**Aim of the exercise**: Set out exactly every line of the entries below, starting at the line that holds "[61,221,151,232] RD20201100017 ->" and stopping after the line that holds "[61,376,154,387] RD20201100022 ->".
──────────────────────────────
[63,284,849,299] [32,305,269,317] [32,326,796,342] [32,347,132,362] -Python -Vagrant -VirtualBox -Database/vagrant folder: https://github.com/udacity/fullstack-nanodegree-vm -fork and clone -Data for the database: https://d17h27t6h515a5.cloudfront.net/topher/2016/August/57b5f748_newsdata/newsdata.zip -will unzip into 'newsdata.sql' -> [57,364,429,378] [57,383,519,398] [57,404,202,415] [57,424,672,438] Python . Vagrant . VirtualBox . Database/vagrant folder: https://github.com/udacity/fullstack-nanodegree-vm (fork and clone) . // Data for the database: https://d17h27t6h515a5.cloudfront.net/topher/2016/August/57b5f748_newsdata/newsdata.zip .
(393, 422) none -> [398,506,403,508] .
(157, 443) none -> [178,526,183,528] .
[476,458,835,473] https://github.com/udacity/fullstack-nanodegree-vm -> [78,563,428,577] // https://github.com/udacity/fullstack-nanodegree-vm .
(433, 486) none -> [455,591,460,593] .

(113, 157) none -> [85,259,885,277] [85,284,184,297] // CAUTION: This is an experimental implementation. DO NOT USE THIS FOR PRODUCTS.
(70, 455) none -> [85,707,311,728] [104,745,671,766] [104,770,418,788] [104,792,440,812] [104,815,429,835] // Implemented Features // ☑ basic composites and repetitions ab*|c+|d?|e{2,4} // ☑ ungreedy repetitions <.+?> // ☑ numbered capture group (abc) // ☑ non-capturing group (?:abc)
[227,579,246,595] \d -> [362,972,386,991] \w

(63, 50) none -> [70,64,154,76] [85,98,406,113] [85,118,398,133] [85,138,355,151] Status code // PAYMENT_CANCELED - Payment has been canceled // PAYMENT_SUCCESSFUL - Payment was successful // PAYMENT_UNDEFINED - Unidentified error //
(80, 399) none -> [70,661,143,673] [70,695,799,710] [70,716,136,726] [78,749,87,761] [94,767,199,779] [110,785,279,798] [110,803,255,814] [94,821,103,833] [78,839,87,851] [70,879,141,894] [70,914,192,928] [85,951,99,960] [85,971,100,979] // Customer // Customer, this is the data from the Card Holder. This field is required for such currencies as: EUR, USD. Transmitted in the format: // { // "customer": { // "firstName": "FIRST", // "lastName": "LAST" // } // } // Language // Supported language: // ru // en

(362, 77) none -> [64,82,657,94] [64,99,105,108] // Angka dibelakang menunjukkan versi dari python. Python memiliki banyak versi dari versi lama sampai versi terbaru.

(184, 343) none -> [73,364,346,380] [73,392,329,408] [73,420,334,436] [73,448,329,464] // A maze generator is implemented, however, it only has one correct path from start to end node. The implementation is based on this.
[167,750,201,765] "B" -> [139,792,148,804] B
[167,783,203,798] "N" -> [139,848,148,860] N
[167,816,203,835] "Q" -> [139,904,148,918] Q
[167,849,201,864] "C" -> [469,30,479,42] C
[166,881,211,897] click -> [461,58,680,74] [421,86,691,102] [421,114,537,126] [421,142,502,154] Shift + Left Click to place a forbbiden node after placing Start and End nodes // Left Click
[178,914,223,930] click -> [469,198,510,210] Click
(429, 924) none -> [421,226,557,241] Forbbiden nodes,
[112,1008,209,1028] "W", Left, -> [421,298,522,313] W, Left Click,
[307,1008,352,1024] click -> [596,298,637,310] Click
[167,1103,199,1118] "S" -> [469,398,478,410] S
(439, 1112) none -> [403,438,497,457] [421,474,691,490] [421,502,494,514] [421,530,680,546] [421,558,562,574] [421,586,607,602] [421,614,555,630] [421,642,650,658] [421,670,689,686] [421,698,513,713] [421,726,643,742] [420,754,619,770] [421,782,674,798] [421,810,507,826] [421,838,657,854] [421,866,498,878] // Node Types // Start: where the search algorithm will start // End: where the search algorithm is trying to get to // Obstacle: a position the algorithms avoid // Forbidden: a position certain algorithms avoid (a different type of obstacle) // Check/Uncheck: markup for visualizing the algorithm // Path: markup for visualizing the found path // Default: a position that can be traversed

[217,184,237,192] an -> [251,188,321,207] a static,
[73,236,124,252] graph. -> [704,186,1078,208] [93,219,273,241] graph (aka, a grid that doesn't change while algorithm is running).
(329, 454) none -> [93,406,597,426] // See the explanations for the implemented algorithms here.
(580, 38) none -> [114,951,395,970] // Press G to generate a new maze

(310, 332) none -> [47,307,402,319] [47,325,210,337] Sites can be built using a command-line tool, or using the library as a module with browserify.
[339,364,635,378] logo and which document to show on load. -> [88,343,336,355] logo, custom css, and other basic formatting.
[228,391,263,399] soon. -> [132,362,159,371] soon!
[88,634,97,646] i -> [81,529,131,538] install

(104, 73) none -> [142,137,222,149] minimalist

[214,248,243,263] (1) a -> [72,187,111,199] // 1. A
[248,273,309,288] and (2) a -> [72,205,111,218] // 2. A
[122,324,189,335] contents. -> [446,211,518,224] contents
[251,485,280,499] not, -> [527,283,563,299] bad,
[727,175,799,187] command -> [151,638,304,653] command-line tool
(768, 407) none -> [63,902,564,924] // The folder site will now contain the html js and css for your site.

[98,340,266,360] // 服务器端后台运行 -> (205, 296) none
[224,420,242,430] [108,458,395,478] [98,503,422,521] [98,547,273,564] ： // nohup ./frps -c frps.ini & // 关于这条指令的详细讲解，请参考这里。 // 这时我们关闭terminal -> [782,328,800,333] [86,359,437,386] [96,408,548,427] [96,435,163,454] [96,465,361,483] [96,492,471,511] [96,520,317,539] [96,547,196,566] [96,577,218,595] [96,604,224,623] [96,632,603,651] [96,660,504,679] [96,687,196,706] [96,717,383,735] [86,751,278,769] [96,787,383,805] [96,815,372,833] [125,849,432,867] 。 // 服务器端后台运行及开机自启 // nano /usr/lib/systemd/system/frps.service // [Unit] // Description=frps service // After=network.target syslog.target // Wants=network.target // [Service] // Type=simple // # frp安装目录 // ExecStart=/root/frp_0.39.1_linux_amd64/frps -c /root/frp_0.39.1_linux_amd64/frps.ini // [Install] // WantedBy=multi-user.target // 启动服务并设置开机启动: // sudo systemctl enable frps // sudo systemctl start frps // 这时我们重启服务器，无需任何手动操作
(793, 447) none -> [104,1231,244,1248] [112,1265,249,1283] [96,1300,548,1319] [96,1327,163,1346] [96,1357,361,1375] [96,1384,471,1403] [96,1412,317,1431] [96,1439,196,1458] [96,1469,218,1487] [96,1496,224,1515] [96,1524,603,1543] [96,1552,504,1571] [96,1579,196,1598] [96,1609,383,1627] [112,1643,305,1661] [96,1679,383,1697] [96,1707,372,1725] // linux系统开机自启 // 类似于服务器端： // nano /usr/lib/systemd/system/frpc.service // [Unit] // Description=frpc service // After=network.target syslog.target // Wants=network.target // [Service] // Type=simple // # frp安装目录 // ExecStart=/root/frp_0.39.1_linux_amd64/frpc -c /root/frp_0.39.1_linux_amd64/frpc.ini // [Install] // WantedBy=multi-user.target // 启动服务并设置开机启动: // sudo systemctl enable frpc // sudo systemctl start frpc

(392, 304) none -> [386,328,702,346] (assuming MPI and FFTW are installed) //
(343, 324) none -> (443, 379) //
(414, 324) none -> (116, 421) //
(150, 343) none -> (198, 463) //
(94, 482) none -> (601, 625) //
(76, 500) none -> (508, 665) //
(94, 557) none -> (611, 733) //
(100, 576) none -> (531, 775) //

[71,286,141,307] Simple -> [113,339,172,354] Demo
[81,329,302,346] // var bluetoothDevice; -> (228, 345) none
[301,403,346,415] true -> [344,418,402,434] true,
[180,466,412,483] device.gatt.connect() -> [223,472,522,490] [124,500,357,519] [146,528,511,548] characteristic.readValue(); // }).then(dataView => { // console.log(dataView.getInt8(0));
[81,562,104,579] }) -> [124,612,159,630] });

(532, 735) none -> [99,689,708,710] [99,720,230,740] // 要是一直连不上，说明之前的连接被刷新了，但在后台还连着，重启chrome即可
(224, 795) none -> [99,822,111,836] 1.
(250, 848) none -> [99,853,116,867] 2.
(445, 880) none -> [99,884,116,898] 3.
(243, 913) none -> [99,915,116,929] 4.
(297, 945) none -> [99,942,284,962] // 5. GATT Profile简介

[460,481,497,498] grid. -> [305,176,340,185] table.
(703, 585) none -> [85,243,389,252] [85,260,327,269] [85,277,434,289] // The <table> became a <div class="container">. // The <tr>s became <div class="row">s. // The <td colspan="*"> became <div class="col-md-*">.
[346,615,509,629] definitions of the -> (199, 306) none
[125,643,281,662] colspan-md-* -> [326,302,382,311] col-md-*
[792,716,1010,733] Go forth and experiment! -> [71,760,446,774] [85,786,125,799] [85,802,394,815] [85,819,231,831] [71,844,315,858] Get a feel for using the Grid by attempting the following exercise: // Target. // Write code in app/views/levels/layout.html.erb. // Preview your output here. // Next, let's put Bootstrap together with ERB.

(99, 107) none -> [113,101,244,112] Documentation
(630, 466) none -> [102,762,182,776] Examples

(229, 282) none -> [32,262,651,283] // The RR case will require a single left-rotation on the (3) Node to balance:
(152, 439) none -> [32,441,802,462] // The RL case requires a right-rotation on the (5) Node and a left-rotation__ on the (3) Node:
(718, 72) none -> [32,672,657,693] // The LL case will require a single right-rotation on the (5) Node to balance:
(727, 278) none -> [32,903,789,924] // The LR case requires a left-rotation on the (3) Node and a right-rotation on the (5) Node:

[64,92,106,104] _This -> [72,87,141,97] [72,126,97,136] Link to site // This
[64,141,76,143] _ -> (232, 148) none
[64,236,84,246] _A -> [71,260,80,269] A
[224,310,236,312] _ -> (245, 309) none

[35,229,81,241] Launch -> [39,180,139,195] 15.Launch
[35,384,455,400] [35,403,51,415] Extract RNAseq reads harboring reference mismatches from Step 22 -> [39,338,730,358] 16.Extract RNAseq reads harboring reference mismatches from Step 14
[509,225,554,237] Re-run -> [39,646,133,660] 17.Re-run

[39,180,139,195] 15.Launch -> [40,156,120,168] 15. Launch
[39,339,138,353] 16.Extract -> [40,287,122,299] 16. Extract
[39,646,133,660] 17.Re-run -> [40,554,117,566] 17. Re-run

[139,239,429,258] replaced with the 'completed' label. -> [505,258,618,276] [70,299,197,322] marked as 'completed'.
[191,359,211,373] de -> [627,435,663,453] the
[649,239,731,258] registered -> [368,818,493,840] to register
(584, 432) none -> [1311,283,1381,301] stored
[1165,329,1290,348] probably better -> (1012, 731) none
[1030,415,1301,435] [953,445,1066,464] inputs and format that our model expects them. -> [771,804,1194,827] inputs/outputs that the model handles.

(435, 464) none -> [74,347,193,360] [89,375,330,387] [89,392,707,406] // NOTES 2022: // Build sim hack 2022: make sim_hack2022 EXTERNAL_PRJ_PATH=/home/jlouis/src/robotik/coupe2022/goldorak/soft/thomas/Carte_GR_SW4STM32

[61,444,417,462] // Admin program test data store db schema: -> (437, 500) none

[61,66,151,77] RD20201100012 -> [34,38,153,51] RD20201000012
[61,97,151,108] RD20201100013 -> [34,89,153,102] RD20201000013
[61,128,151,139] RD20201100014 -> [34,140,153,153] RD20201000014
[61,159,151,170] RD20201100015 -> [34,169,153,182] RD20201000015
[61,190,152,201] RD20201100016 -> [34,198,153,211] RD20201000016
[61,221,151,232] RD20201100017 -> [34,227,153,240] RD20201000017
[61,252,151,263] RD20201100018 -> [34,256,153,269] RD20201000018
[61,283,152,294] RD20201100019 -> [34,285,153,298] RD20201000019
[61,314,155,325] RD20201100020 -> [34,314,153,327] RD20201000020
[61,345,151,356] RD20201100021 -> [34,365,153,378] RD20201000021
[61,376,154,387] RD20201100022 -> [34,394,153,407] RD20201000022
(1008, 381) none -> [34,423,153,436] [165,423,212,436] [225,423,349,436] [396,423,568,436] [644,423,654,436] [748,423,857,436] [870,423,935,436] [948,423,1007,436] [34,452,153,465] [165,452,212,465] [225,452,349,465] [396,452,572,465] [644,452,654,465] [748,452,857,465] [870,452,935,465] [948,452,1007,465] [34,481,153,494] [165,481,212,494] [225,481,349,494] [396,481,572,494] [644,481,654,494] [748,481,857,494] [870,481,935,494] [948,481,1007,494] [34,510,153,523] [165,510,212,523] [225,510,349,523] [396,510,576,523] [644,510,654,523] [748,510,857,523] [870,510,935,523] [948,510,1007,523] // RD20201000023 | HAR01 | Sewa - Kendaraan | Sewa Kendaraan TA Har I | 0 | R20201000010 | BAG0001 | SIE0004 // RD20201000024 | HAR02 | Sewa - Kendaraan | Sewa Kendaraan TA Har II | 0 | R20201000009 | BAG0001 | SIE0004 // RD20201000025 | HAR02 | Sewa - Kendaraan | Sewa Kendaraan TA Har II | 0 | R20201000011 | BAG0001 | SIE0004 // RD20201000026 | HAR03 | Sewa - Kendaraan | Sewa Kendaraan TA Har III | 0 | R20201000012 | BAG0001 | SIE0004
──────────────────────────────
**Response below**:
[61,221,151,232] RD20201100017 -> [34,227,153,240] RD20201000017
[61,252,151,263] RD20201100018 -> [34,256,153,269] RD20201000018
[61,283,152,294] RD20201100019 -> [34,285,153,298] RD20201000019
[61,314,155,325] RD20201100020 -> [34,314,153,327] RD20201000020
[61,345,151,356] RD20201100021 -> [34,365,153,378] RD20201000021
[61,376,154,387] RD20201100022 -> [34,394,153,407] RD20201000022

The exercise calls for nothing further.